* _Work instruction_: Repeat, exactly as written, all of the entries, but not their pictures.

[Task inputs Boundary: Start]

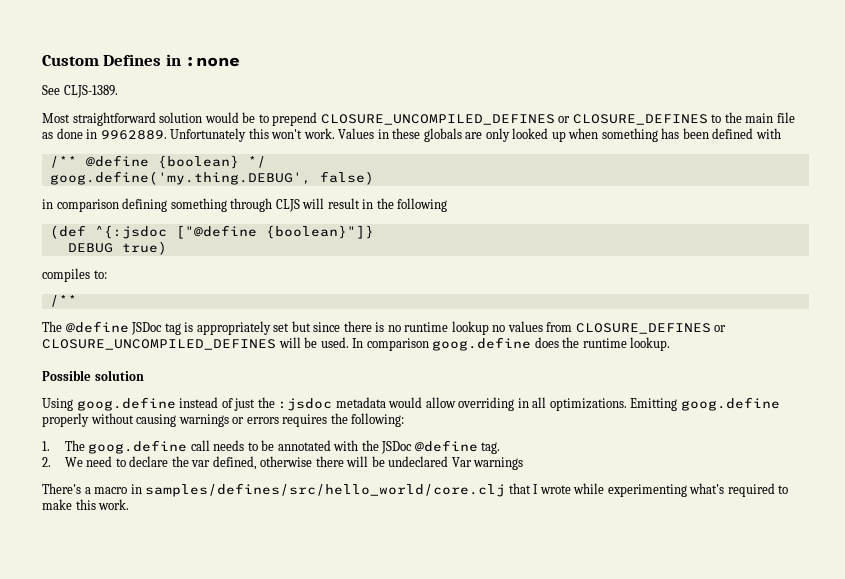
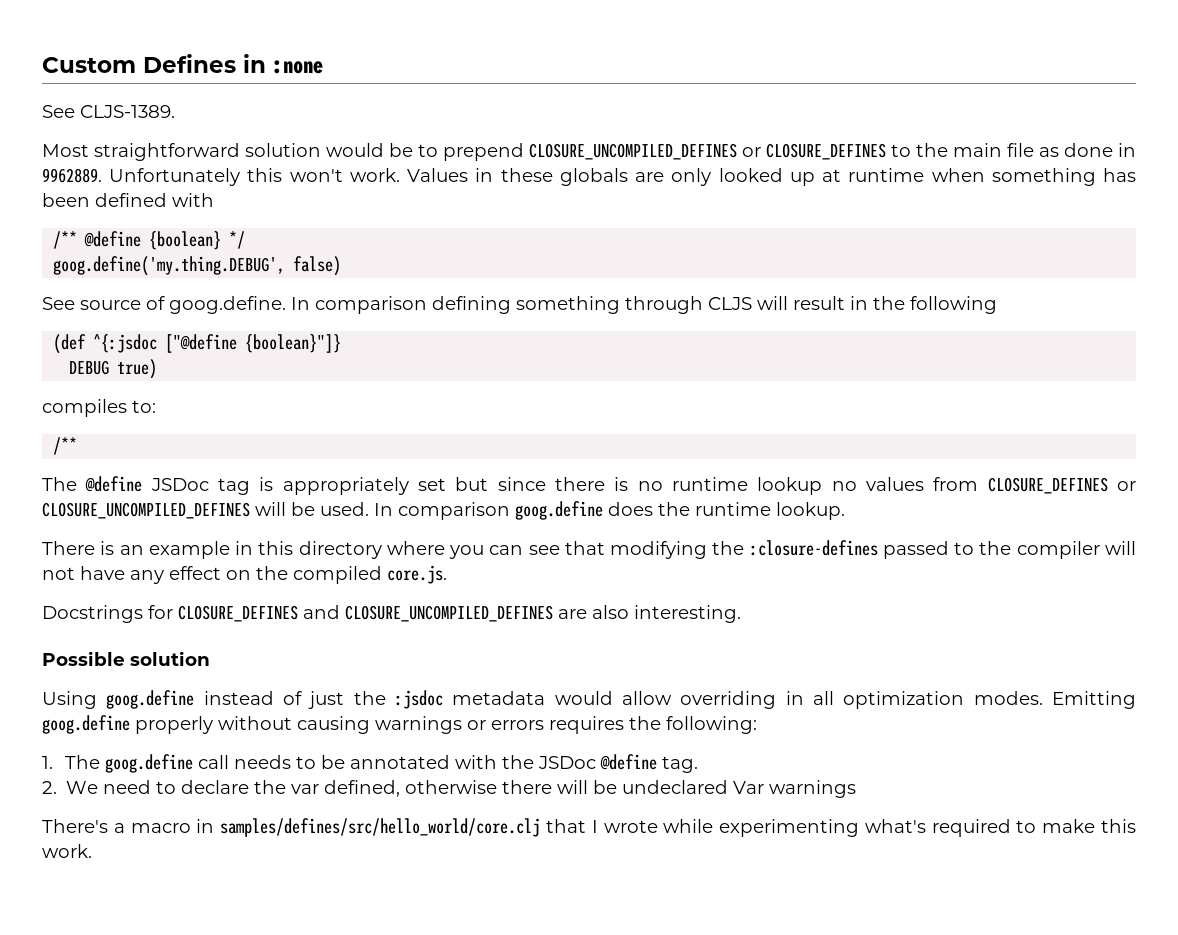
- Values in these globals are only looked up when something has been defined with
+ Values in these globals are only looked up at runtime when something has been defined with
- in comparison defining something through CLJS will result in the following
+ See source of goog.define. In comparison defining something through CLJS will result in the following
+ There is an example in this directory where you can see that modifying the :closure-defines passed to the compiler will not have any effect on the compiled core.js.
+ Docstrings for CLOSURE_DEFINES and CLOSURE_UNCOMPILED_DEFINES are also interesting.
- Using goog.define instead of just the :jsdoc metadata would allow overriding in all optimizations.
+ Using goog.define instead of just the :jsdoc metadata would allow overriding in all optimization modes.

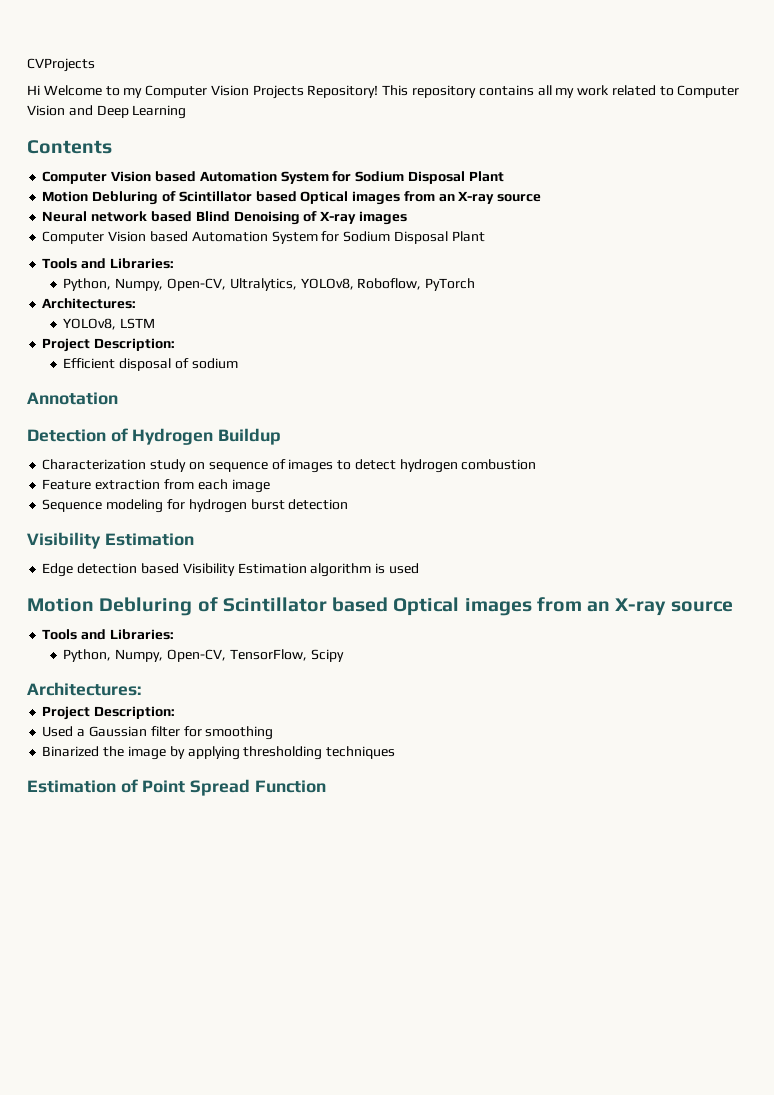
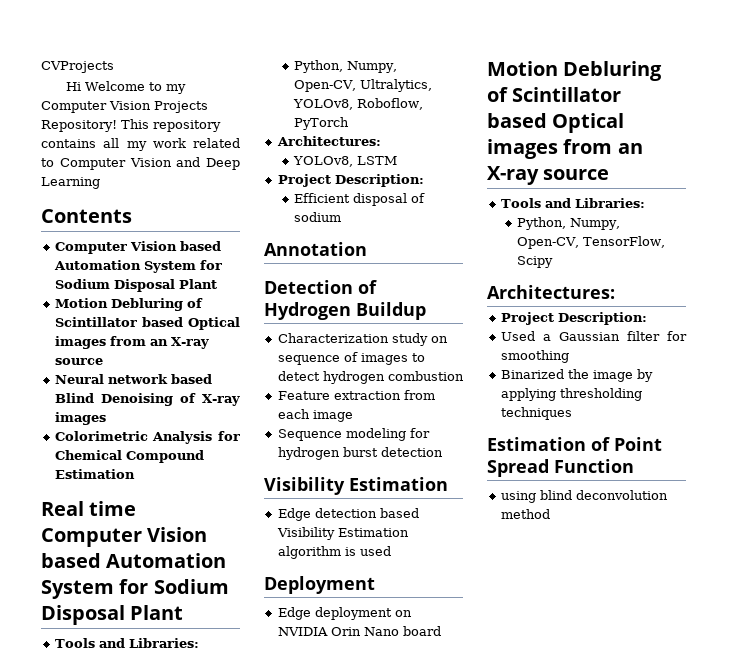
  Neural network based Blind Denoising of X-ray images
- Computer Vision based Automation System for Sodium Disposal Plant
+ Colorimetric Analysis for Chemical Compound Estimation
+ Real time Computer Vision based Automation System for Sodium Disposal Plant
+ Deployment
+ Edge deployment on NVIDIA Orin Nano board
+ using blind deconvolution method

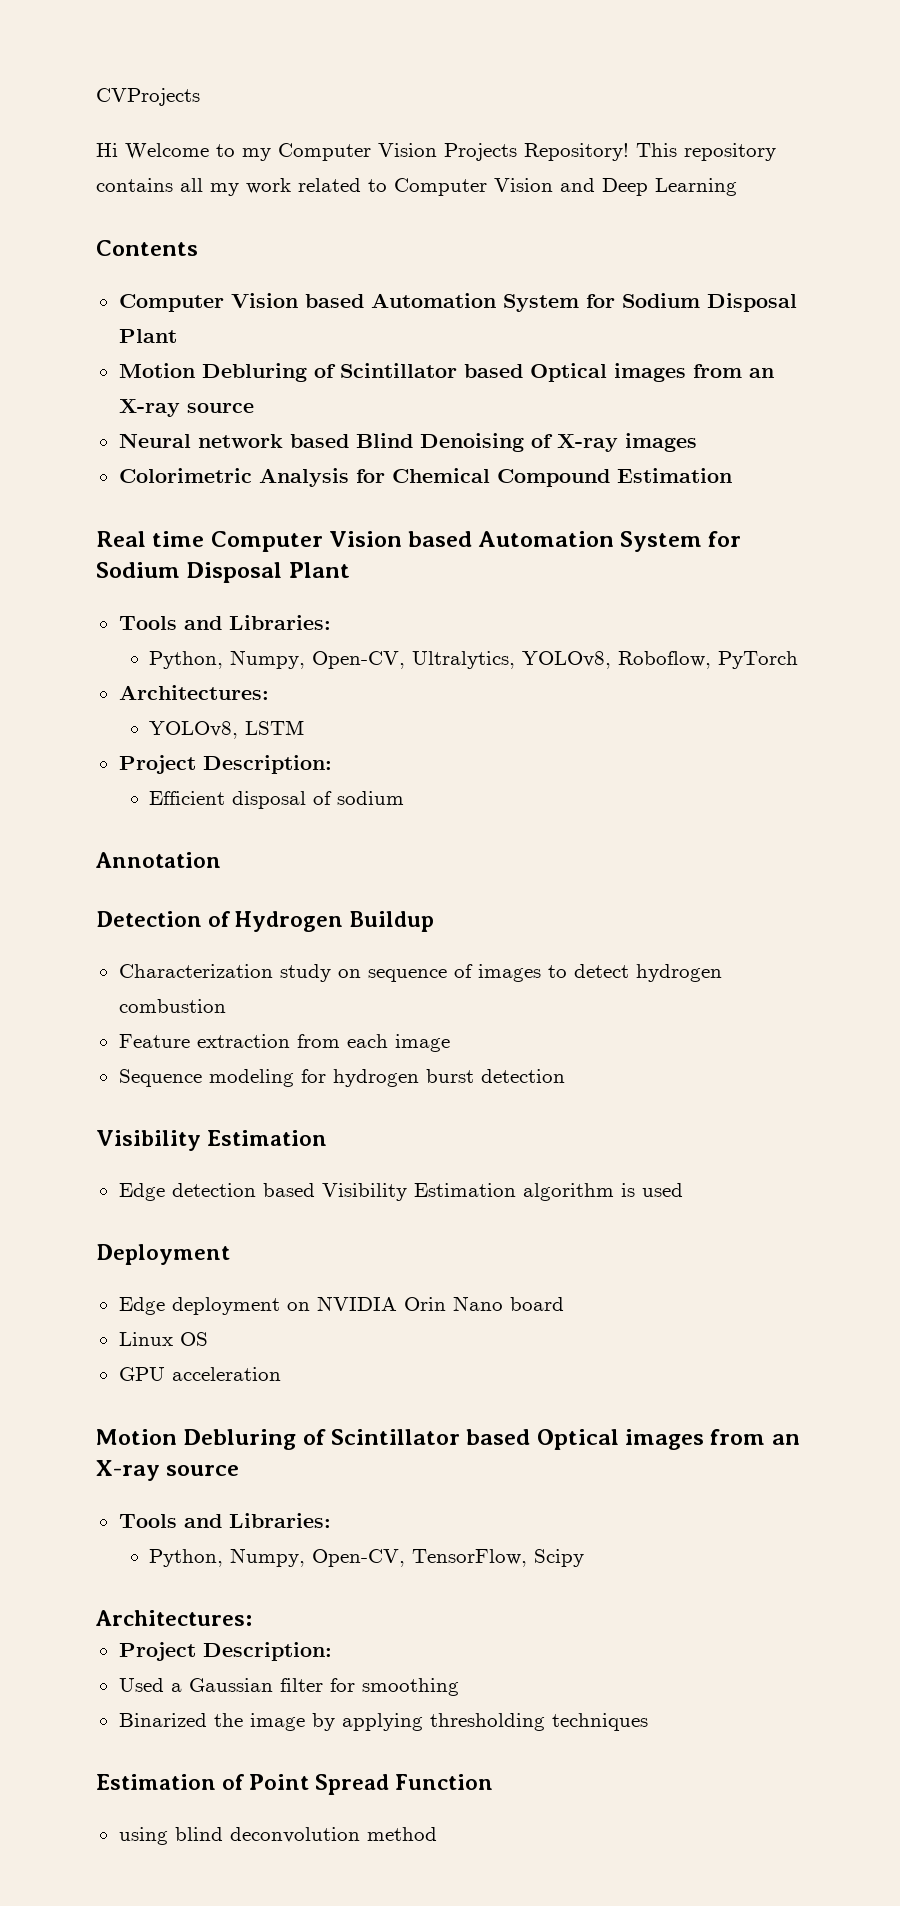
+ Linux OS
+ GPU acceleration

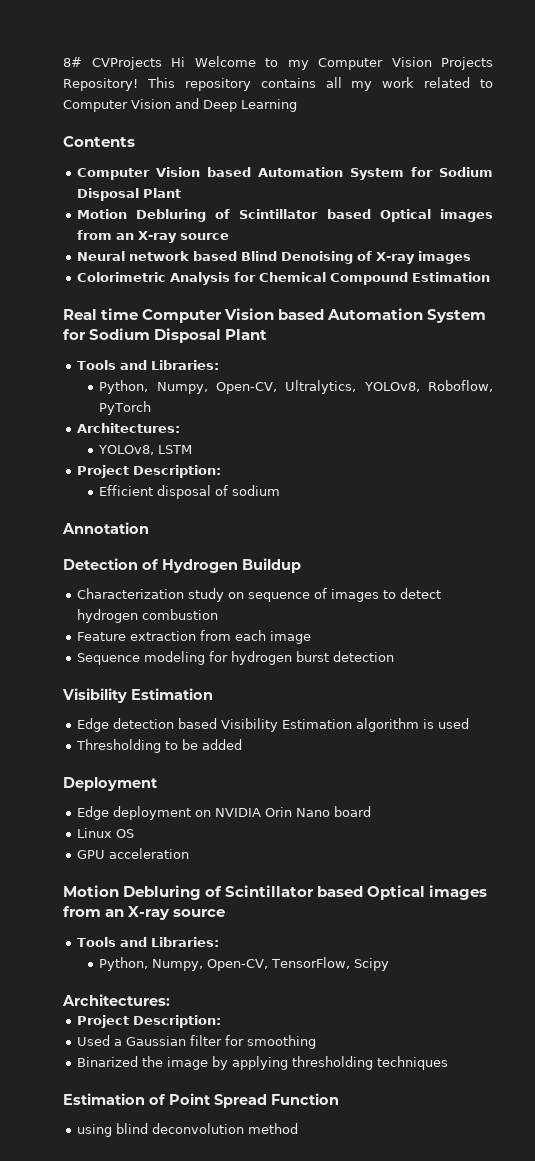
- CVProjects
- Hi Welcome to my Computer Vision Projects Repository!
+ 8# CVProjects Hi Welcome to my Computer Vision Projects Repository!
+ Thresholding to be added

[Task inputs Boundary: End]

* _Result for this task_:
- Values in these globals are only looked up when something has been defined with
+ Values in these globals are only looked up at runtime when something has been defined with
- in comparison defining something through CLJS will result in the following
+ See source of goog.define. In comparison defining something through CLJS will result in the following
+ There is an example in this directory where you can see that modifying the :closure-defines passed to the compiler will not have any effect on the compiled core.js.
+ Docstrings for CLOSURE_DEFINES and CLOSURE_UNCOMPILED_DEFINES are also interesting.
- Using goog.define instead of just the :jsdoc metadata would allow overriding in all optimizations.
+ Using goog.define instead of just the :jsdoc metadata would allow overriding in all optimization modes.

  Neural network based Blind Denoising of X-ray images
- Computer Vision based Automation System for Sodium Disposal Plant
+ Colorimetric Analysis for Chemical Compound Estimation
+ Real time Computer Vision based Automation System for Sodium Disposal Plant
+ Deployment
+ Edge deployment on NVIDIA Orin Nano board
+ using blind deconvolution method

+ Linux OS
+ GPU acceleration

- CVProjects
- Hi Welcome to my Computer Vision Projects Repository!
+ 8# CVProjects Hi Welcome to my Computer Vision Projects Repository!
+ Thresholding to be added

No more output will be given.